Re: [PATCH] sched/rt: Don't reschedule a throttled task even if it's higher priority

From: Doug Anderson
Date: Tue Nov 30 2021 - 11:30:29 EST


Hi,

On Mon, Nov 15, 2021 at 5:03 PM Douglas Anderson <dianders@xxxxxxxxxxxx> wrote:
>
> While testing RT_GROUP_SCHED, I found that my system would go bonkers
> if my test RT tasks ever got throttled (even if my test RT tasks were
> set to only get a tiny slice of CPU time). Specifically I found that
> whenever my test RT tasks were throttled that all other RT tasks in
> the system were being starved (!!).
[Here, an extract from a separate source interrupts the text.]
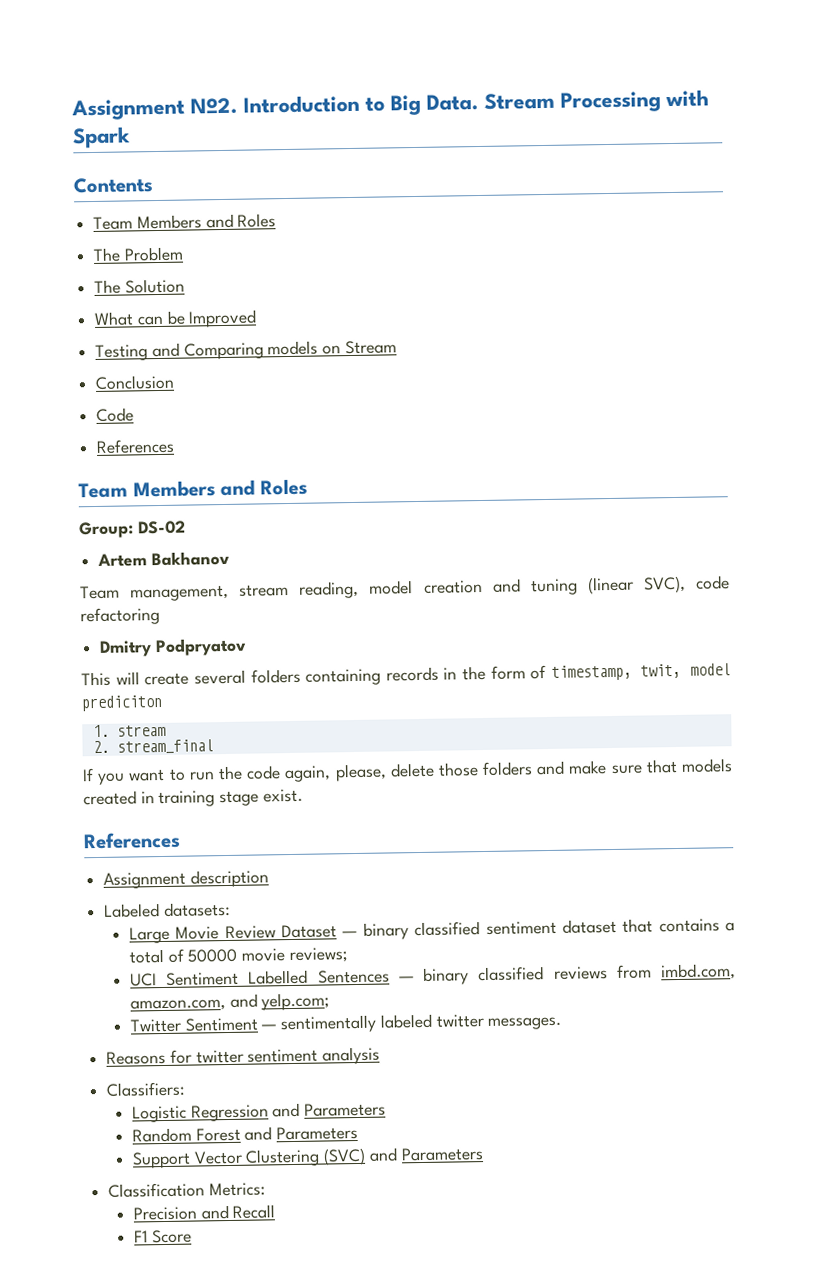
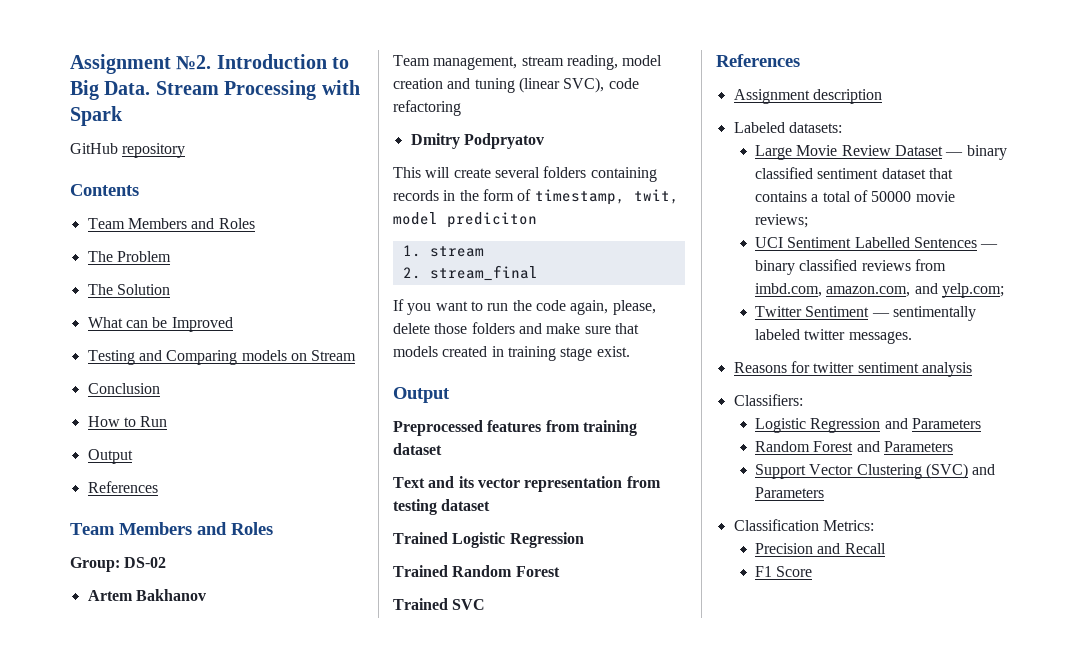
(131, 137) none -> [70,143,186,158] // GitHub repository
[96,407,135,422] Code -> [87,416,168,427] [87,449,133,464] How to Run // Output
(303, 795) none -> [393,387,450,403] [393,420,637,436] [393,443,442,455] [393,476,661,492] [393,499,491,515] [393,532,584,548] [393,565,560,577] [393,598,486,610] // Output // Preprocessed features from training dataset // Text and its vector representation from testing dataset // Trained Logistic Regression // Trained Random Forest // Trained SVC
Several important RT tasks in the
> kernel were suddenly getting almost no timeslices and my system became
> unusable.
>
> After some experimentation, I determined that this behavior only
> happened when I gave my test RT tasks a high priority. If I gave my
> test RT tasks a low priority then they were throttled as expected and
> nothing was starved.
>
> I managed to come up with a test case that hopefully anyone can run to
> demonstrate the problem. The test case uses shell commands and python
> but certainly you could reproduce in other ways:
>
> echo "Allow 20 ms more of RT at system and top cgroup"
> old_rt=$(cat /proc/sys/kernel/sched_rt_runtime_us)
> echo $((old_rt + 20000)) > /proc/sys/kernel/sched_rt_runtime_us
> old_rt=$(cat /sys/fs/cgroup/cpu/cpu.rt_runtime_us)
> echo $((old_rt + 20000)) > /sys/fs/cgroup/cpu/cpu.rt_runtime_us
>
> echo "Give 10 ms each to spinny and printy groups"
> mkdir /sys/fs/cgroup/cpu/spinny
> echo 10000 > /sys/fs/cgroup/cpu/spinny/cpu.rt_runtime_us
> mkdir /sys/fs/cgroup/cpu/printy
> echo 10000 > /sys/fs/cgroup/cpu/printy/cpu.rt_runtime_us
>
> echo "Fork off a printy thing to be a nice RT citizen"
> echo "Prints once per second. Priority only 1."
> python -c "import time;
> last_time = time.time()
> while True:
> time.sleep(1)
> now_time = time.time()
> print('Time fies %f' % (now_time - last_time))
> last_time = now_time" &
> pid=$!
> echo "Give python a few seconds to get started"
> sleep 3
> echo $pid >> /sys/fs/cgroup/cpu/printy/tasks
> chrt -p -f 1 $pid
>
> echo "Sleep to observe that everything is peachy"
> sleep 3
>
> echo "Fork off a bunch of evil spinny things"
> echo "Chews CPU time. Priority 99."
> for i in $(seq 13); do
> python -c "while True: pass"&
> pid=$!
> echo $pid >> /sys/fs/cgroup/cpu/spinny/tasks
> chrt -p -f 99 $pid
> done
>
> echo "Huh? Almost no more prints?"
>
> I believe that the problem is an "if" test that's been in
> push_rt_task() forever where we will just reschedule the current task
> if it's higher priority than the next one. If I just remove that
> special case then everything works for me. I tried making it
> conditional on just `!rq->rt.rt_throttled` but for whatever reason
> that wasn't enough. The `if` test looks like an unlikely special case
> optimization and it seems like things ought to be fine without it.
>
> Signed-off-by: Douglas Anderson <dianders@xxxxxxxxxxxx>
> ---
> I know less than zero about the scheduler (so if I told you something,
> it's better than 50% chance the the opposite is true!). Here I'm
> asserting that we totally don't need this special case and the system
> will be fine without it, but I actually don't have any data to back
> that up. If nothing else, hopefully my test case in the commit message
> would let someone else reproduce and see what I'm talking about and
> can come up with a better fix.
>
> kernel/sched/rt.c | 10 ----------
> 1 file changed, 10 deletions(-)

I know this isn't crazy urgent and I'm happy to sit and twiddle my
thumbs a bit longer if everyone is still sleepy from tryptophan, but
I'm curious if anyone had a chance to look at this. Can anyone confirm
that my script reproduces for them on something other than my system?
Does my patch seem sane?

Thanks!

-Doug